Нотариус же словно не замечал раздражения в его голосе.
– Я, разумеется, не посмею задерживать главу дома Чести. Но, если я не помешаю, позвольте все же воспользоваться выпавшей мне удачей и проводить вашу милость.
Чести ничего другого не оставалось, как согласиться и шагать рядом с нотариусом. Может быть, даже к лучшему, что он не в одиночестве приблизится к городским воротам.
Он рассеянно слушал сэра Пьеро, говорившего о трудностях, встречающихся на его поприще, об арендных платах и своих искусных маневрах по сдаче в аренду земельных угодий Чести. Свернув на улицу скорняков, оба увидели толпу, гудевшую на противоположной стороне. От группы споривших купцов отделился человек с искаженным отчаянием лицом. Сначала он просто уставился на двух прогуливавшихся людей, затем стал торопливо пробираться к ним через дорогу среди впряженных в повозки мулов.

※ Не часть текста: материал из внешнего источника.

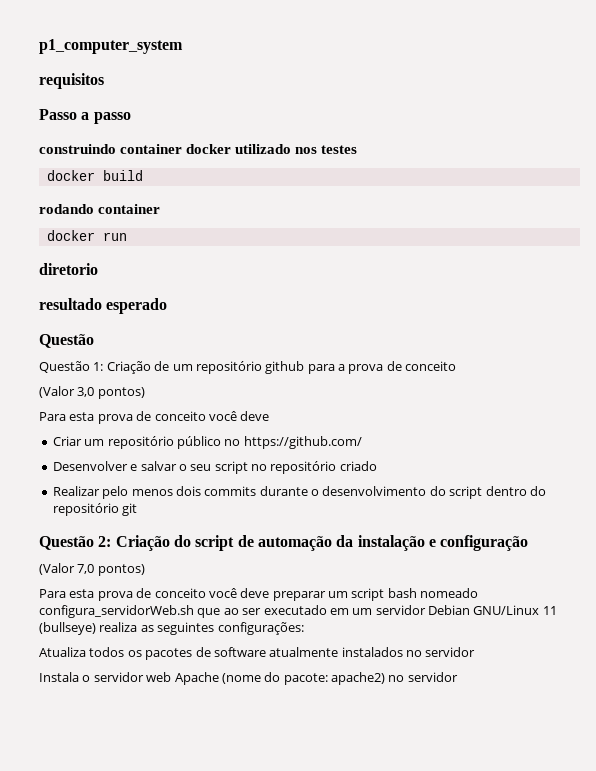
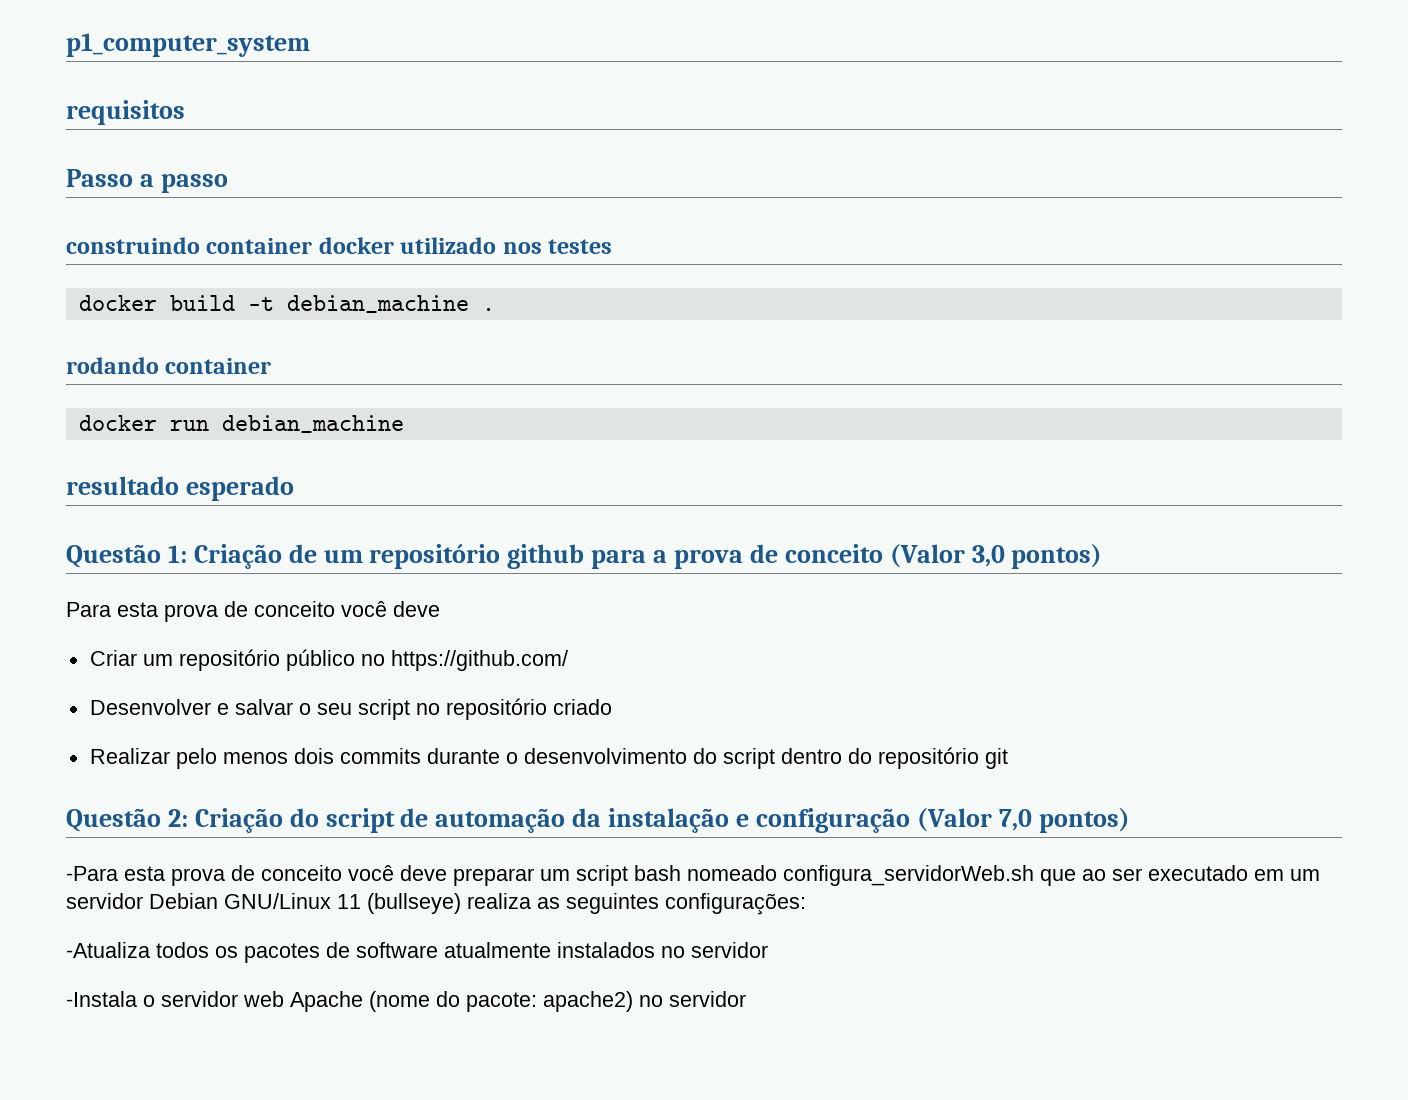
(143, 175) none -> [247,295,495,313] -t debian_machine .
[39,263,98,275] // diretorio -> [221,415,404,433] debian_machine
[39,361,90,373] // Questão -> (161, 556) none
(457, 366) // -> (883, 553) none
(529, 543) // -> (910, 820) none
[39,589,66,598] Para -> [66,866,118,881] -Para
[39,647,86,657] Atualiza -> [66,942,150,958] -Atualiza
[39,672,79,682] Instala -> [66,991,137,1007] -Instala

– Сэр Пьеро! Сэр Пьеро! – кричал он, размахивая руками.
– Насколько я уразумел, милостивейший синьор, – обратился нотариус к Чести, – ваш банкирский дом все же не пренебрегает моими услугами, стало быть, и в дальнейшем моя{ет рассчитывать на меня. Однако, дабы не показаться докучливым, я послушаюсь вашего мудрого совета и обращусь к секретарю вашей милости.
С этими словами Пьеро да Винчи простился с главой дома Чести. Андреа Чести ускорил шаг. Сборище сулило мало хорошего. По-видимому, из дворца Медичи уже просочилась весть о покушении.
Перед Пистойскими воротами тоже толпились мужчины. Они что-то возбужденно обсуждали, размахивая руками. Охрана не обратила никакого внимания на седовласого синьора в богатом долгополом плаще из черного бархата, горделиво прошествовавшего за стены города.
Чести все же успел заметить, что за его спиной кое-кто стал перешептываться. Значит, узнали.
Лоб его покрылся испариной. Жгла скрытая одеждой кольчуга.
На берегу реки его уже поджидал с лошадьми Аннибал. Он помог своему хозяину сесть в седло, и оба пустились в путь.
Доехав до капеллы Богоматери, Чести повернул на запад, пришпорив гнедую.
Спустя четверть часа они поднялись на холм, внизу осталась Арно и прибрежный ивняк. Чести остановил лошадь и оглянулся на город.
От освещенных послеполуденным солнцем каменных стен рассыпались желто-белые искры. Слепил великолепием купол собора, манила стройная мраморная колокольня.
2
Верроккио, Андреа (настоящее имя – Андреа ди Микеле Чони, 1436–1488) – известный итальянский скульптор, живописец и ювелир эпохи Возрождения. – Здесь и далее примечания переводчиков.
3
Гибеллины – политическая партия в Италии XII–XV веков, поддерживавшая германских императоров и враждебная папской партии – гвельфам. Черные и белые – два течения в гвельфской партии.
4
Сэр – в Италии того времени титул нотариуса.